Material provided:
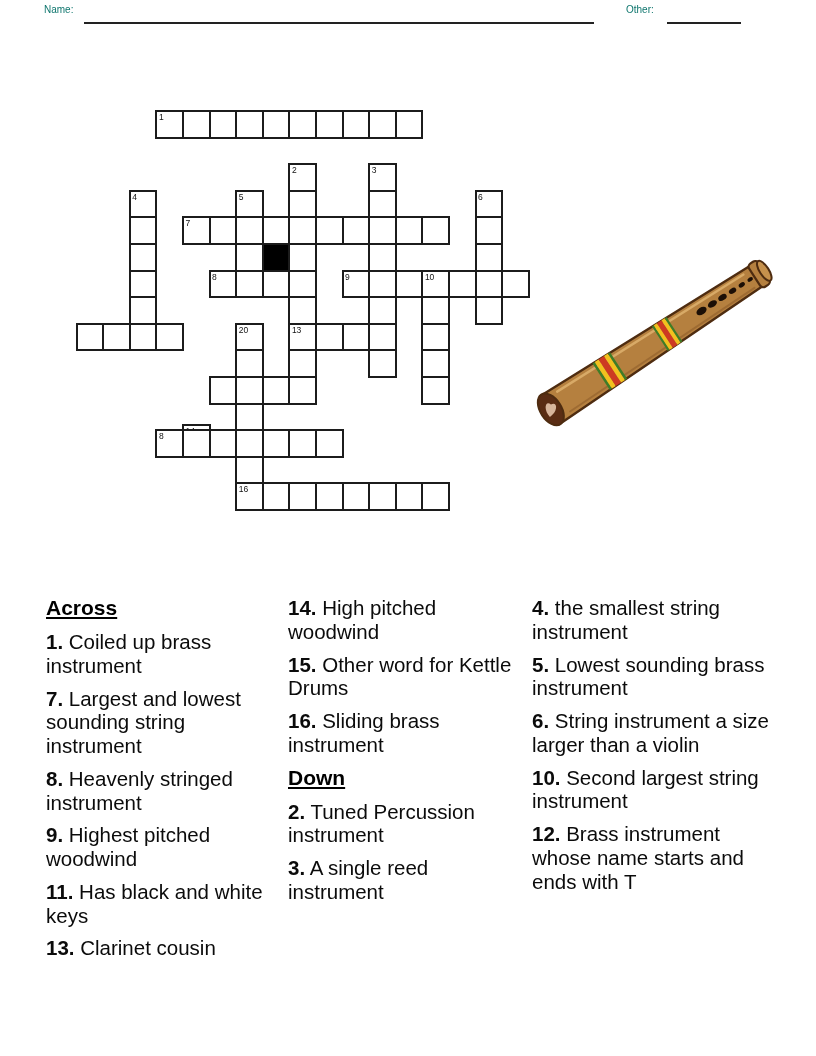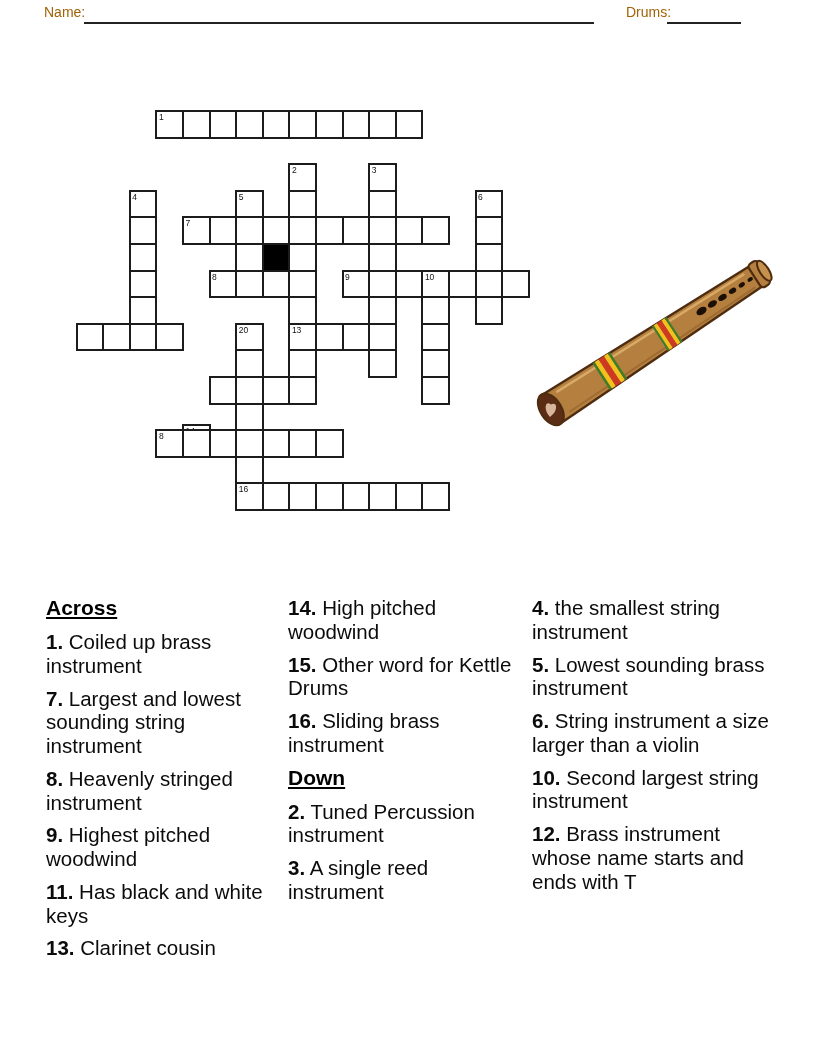"Name:" .hdr-label { color: #a16207 -> #0f766e; font-size: 14px -> 10px }
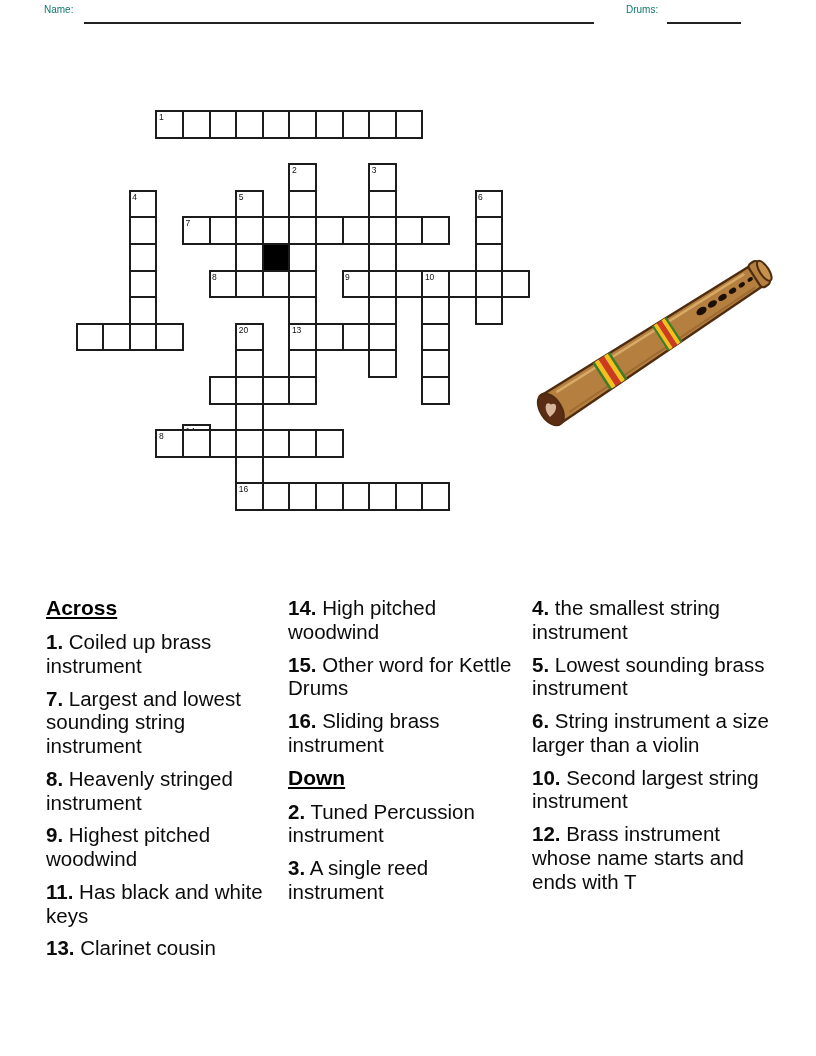"Drums:" span.hdr-label { text: Drums -> Other }
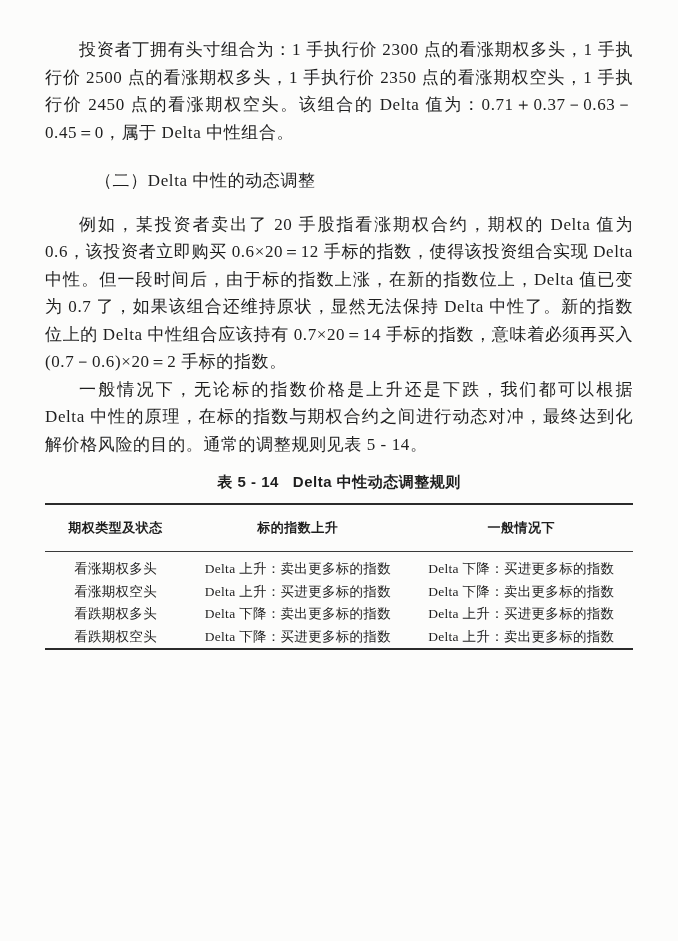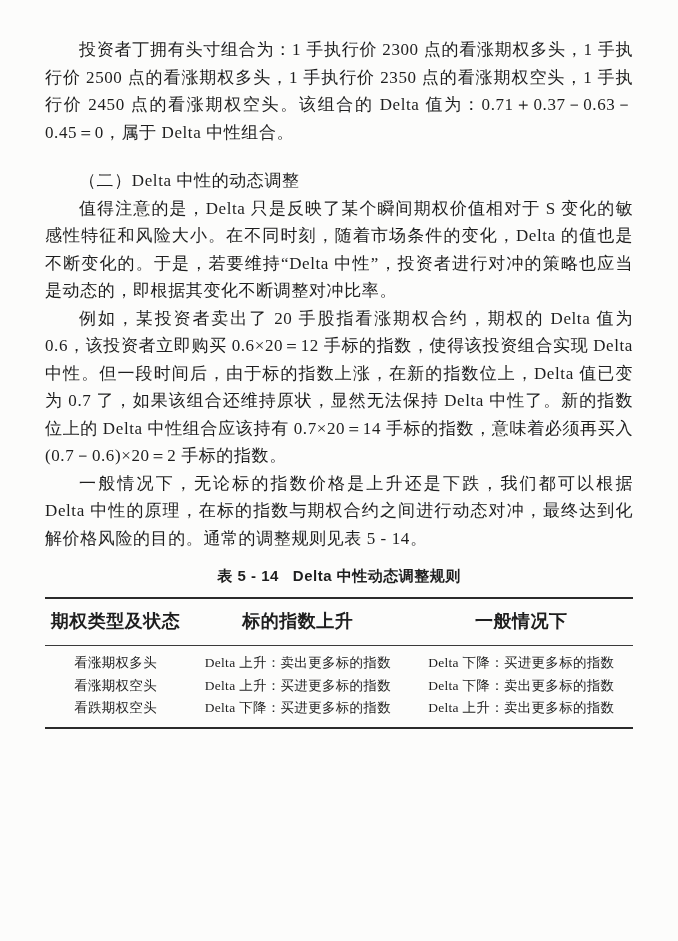"（二）Delta 中性的动态调整" .section-heading { margin: 0 -> 16px }
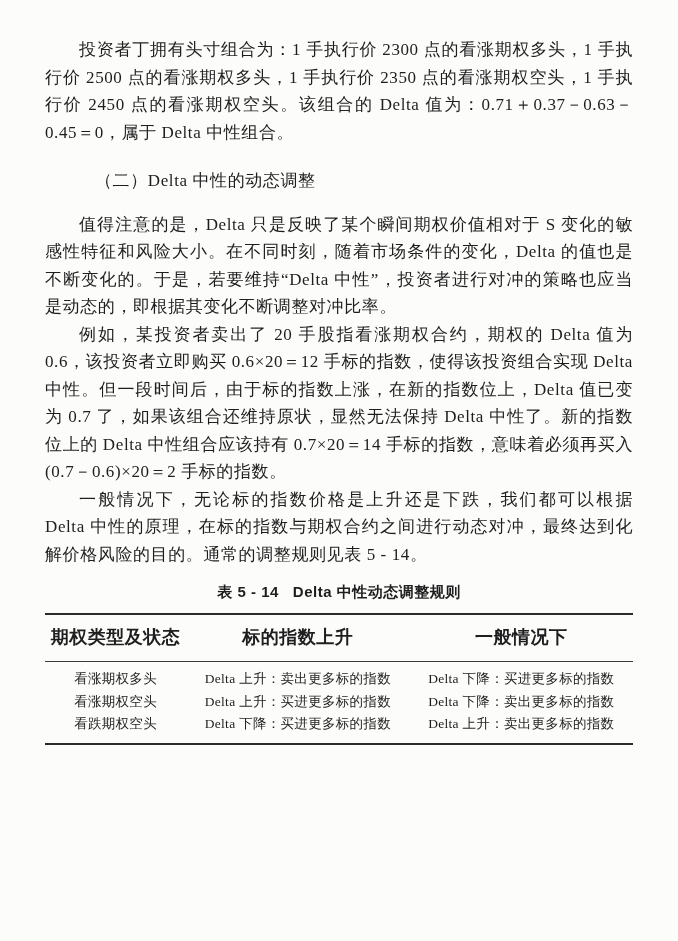"值得注意的是，Delta 只是反映了某个瞬间期权价值相对于 S" p.para { html: <p>值得注意的是，Delta 只是反映了某个瞬间期权价值相对于 S 变化的敏感性特征和风险大小。在不同时刻，随着市场条件的变化，Delta 的值也是不断变化的。于是，若要维持“Delta 中性”，投资者进行对冲的策略也应当是动态的，即根据其变化不断调整对冲比率。</p> -> none }
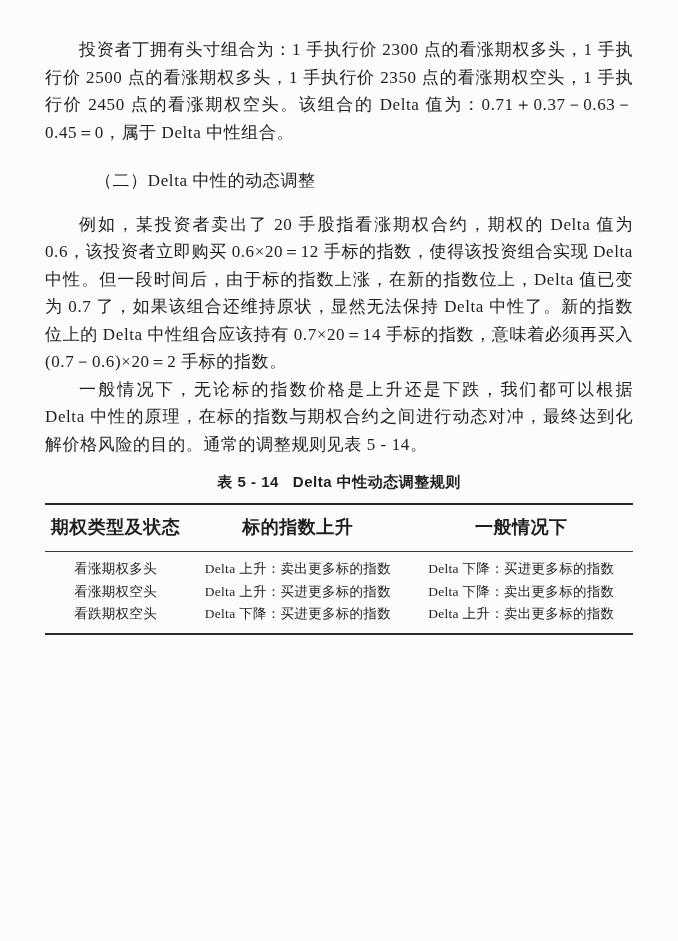"期权类型及状态" table.rule-table thead th { font-size: 18px -> 13px }
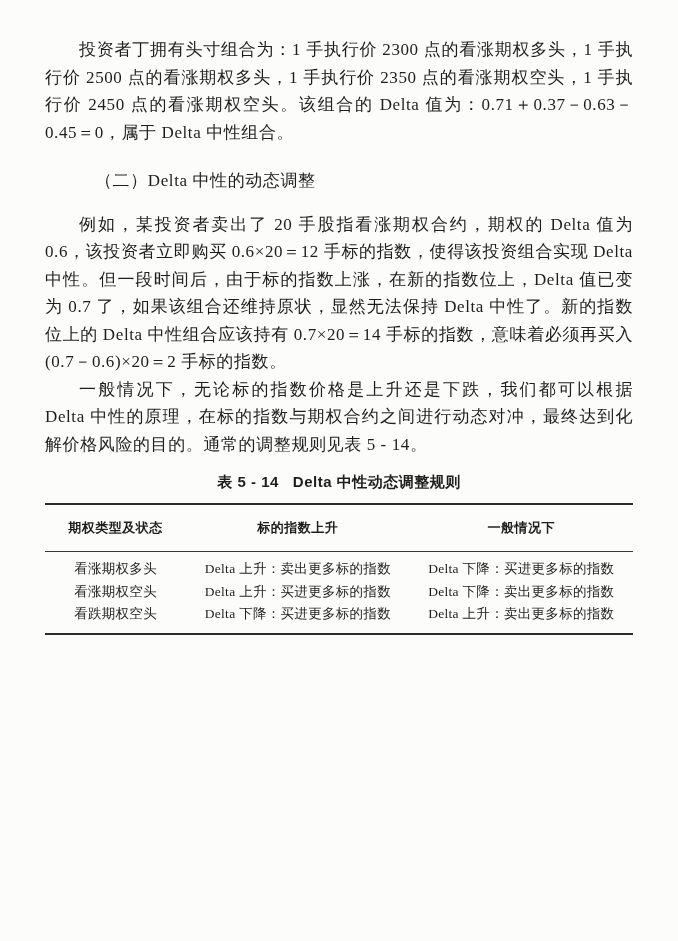"看跌期权多头" tr { html: none -> <tr> <td>看跌期权多头</td> <td>Delta 下降：卖出更多标的指数</td> <td>Delta 上升：买进更多标的指数</td> </tr> }
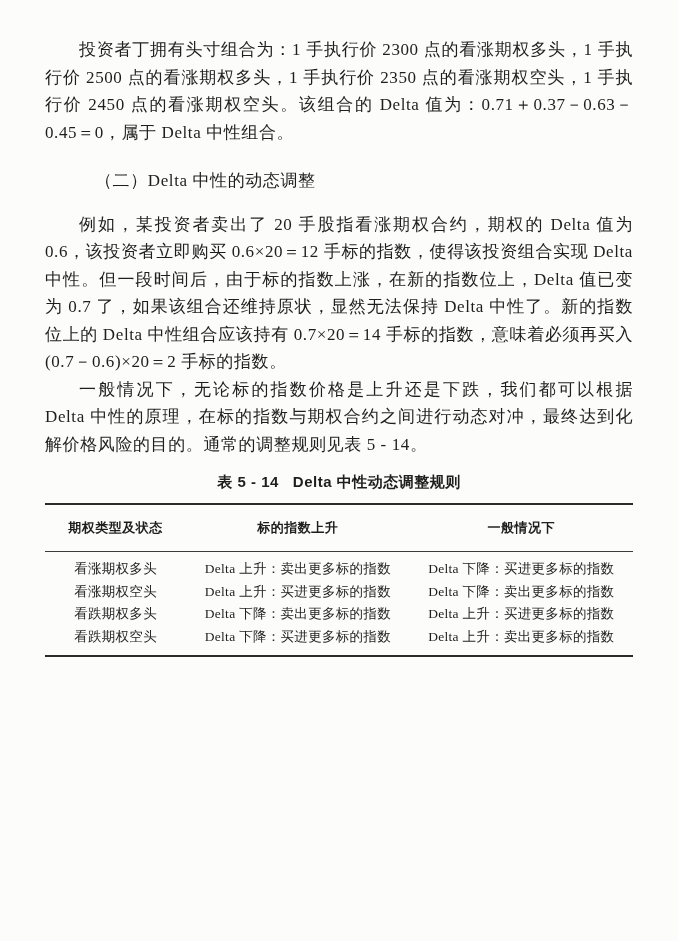"看跌期权空头" table.rule-table tbody tr:last-child td { padding-bottom: 7px -> none }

What you are asked to do:
Print the material above exactly as it appears, but not its pictures.

Solution to this problem:
"Name:" .hdr-label { color: #a16207 -> #0f766e; font-size: 14px -> 10px }
"Drums:" span.hdr-label { text: Drums -> Other }
"（二）Delta 中性的动态调整" .section-heading { margin: 0 -> 16px }
"值得注意的是，Delta 只是反映了某个瞬间期权价值相对于 S" p.para { html: <p>值得注意的是，Delta 只是反映了某个瞬间期权价值相对于 S 变化的敏感性特征和风险大小。在不同时刻，随着市场条件的变化，Delta 的值也是不断变化的。于是，若要维持“Delta 中性”，投资者进行对冲的策略也应当是动态的，即根据其变化不断调整对冲比率。</p> -> none }
"期权类型及状态" table.rule-table thead th { font-size: 18px -> 13px }
"看跌期权多头" tr { html: none -> <tr> <td>看跌期权多头</td> <td>Delta 下降：卖出更多标的指数</td> <td>Delta 上升：买进更多标的指数</td> </tr> }
"看跌期权空头" table.rule-table tbody tr:last-child td { padding-bottom: 7px -> none }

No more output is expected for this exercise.